In a previous post of mine, Mart (leio) advocated the use of misdirected link to enable splitting the non-RSS-hungry libxml2 modules from the ones that create a lot of dirty pages; his concern is very true and I can feel it very well, since libxml2 is indeed a bit of a memory-hungry library. On my firefox instance it reports this:
vmsize rss clean rss dirty file 32 kb 0 kb 32 kb /usr/lib64/libxml2.so.2.7.2 8 kb 0 kb 8 kb /usr/lib64/libxml2.so.2.7.2 1396 kb 336 kb 0 kb /usr/lib64/libxml2.so.2.7.2
While it is shared, it still has 336KiB of resident memory, which is something that is not too bad but not even too good, after all. But how would one split that library?
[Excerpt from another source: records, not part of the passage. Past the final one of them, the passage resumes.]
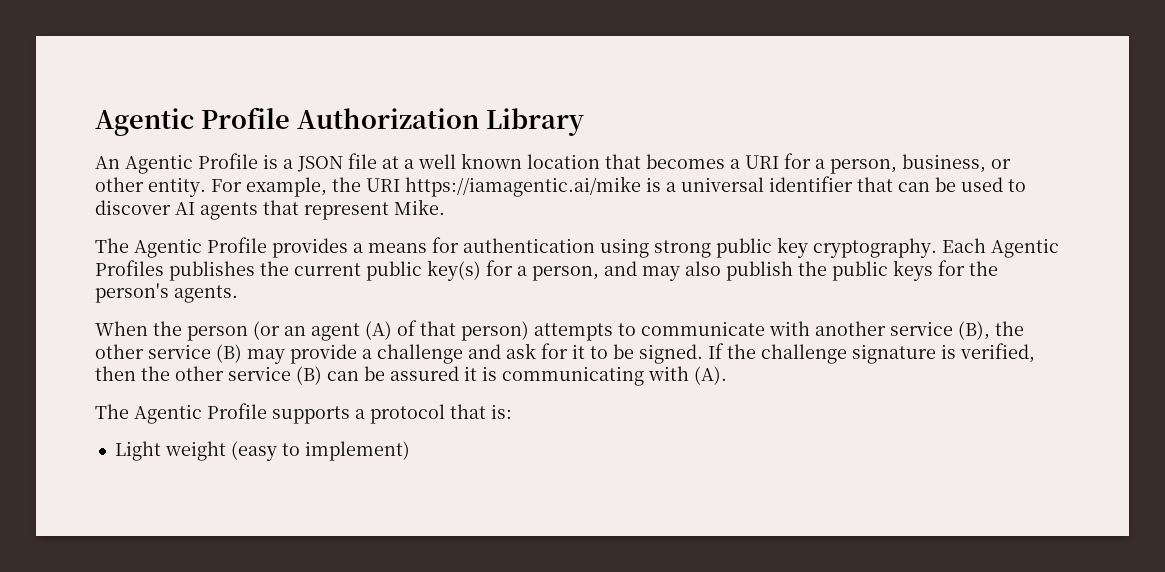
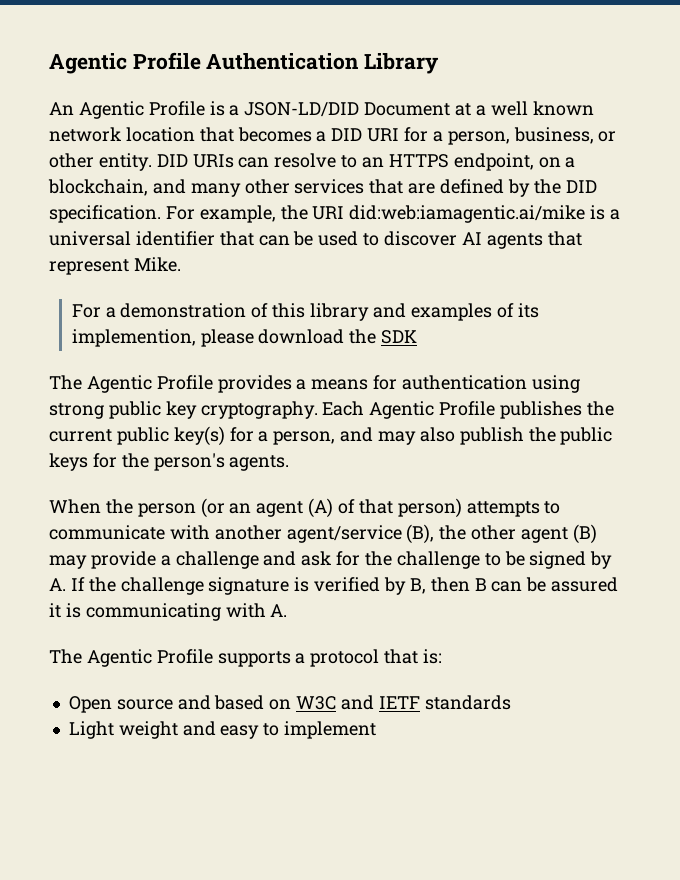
- Agentic Profile Authorization Library
+ Agentic Profile Authentication Library
- An Agentic Profile is a JSON file at a well known location that becomes a URI for a person, business, or other entity.
+ An Agentic Profile is a JSON-LD/DID Document at a well known network location that becomes a DID URI for a person, business, or other entity.
+ DID URIs can resolve to an HTTPS endpoint, on a blockchain, and many other services that are defined by the DID specification.
- For example, the URI https://iamagentic.ai/mike is a universal identifier that can be used to discover AI agents that represent Mike.
+ For example, the URI did:web:iamagentic.ai/mike is a universal identifier that can be used to discover AI agents that represent Mike.
+ For a demonstration of this library and examples of its implemention, please download the SDK
- Each Agentic Profiles publishes the current public key(s) for a person, and may also publish the public keys for the person's agents.
+ Each Agentic Profile publishes the current public key(s) for a person, and may also publish the public keys for the person's agents.
- When the person (or an agent (A) of that person) attempts to communicate with another service (B), the other service (B) may provide a challenge and ask for it to be signed. If the challenge signature is verified, then the other service (B) can be assured it is communicating with (A).
+ When the person (or an agent (A) of that person) attempts to communicate with another agent/service (B), the other agent (B) may provide a challenge and ask for the challenge to be signed by A. If the challenge signature is verified by B, then B can be assured it is communicating with A.
- Light weight (easy to implement)
+ Open source and based on W3C and IETF standards
+ Light weight and easy to implement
Well you got to know libxml2 interface a bit to understand this fully, so let’s just try to say that libxml2 has a modular design, and it offers a series of interfaces that are more or less tied together.
For instance, for my daily job I had to write a proprietary utility that uses libxml2 XPath interface as well as the writer module that allows for easy writing of XML files with a very nice interface (the work was done under Windows; building and using libxml2 was much easier than trying to get Codegear’s parser to work, or to interface to Microsoft’s MSXML libraries). I disabled everything that was not needed for this to work, and reduced libxml2 to the minimum amount of needed code.
Software that only needs parsing wouldn’t need the writer module, and not all would require DOM, SAX or PUSH, or XPath and XPointer, and so on so forth. To be able to disable the extra stuff there are a series of
./configure flags, but mapping those to USE flags is not really feasible since you’d be breaking ABI; plus a solution should be found with upstream in my opinion.
So what Mart suggested was breaking the library in half, with a “mini” version being the non-memory-hungry and the rest of the interfaces. My proposal here would be much bigger, breaking the ABI a lot, but also very very exhaustive: break up libxml2 in a series of small libraries each representing an interface. A software needing one of them would link it in and be done with it. Beside breaking ABI, this would also break all the software using libxml2 though, even rebuilding it, which is very very bad. Well, the solution is actually much easier:
OUTPUT_FORMAT ( elf64-x86-64 ) GROUP ( AS_NEEDED ( libxml2-sax2.so libxml2-schemas.so libxml2-schematron.so libxml2-writer.so libxml2-xpath.so .... ) )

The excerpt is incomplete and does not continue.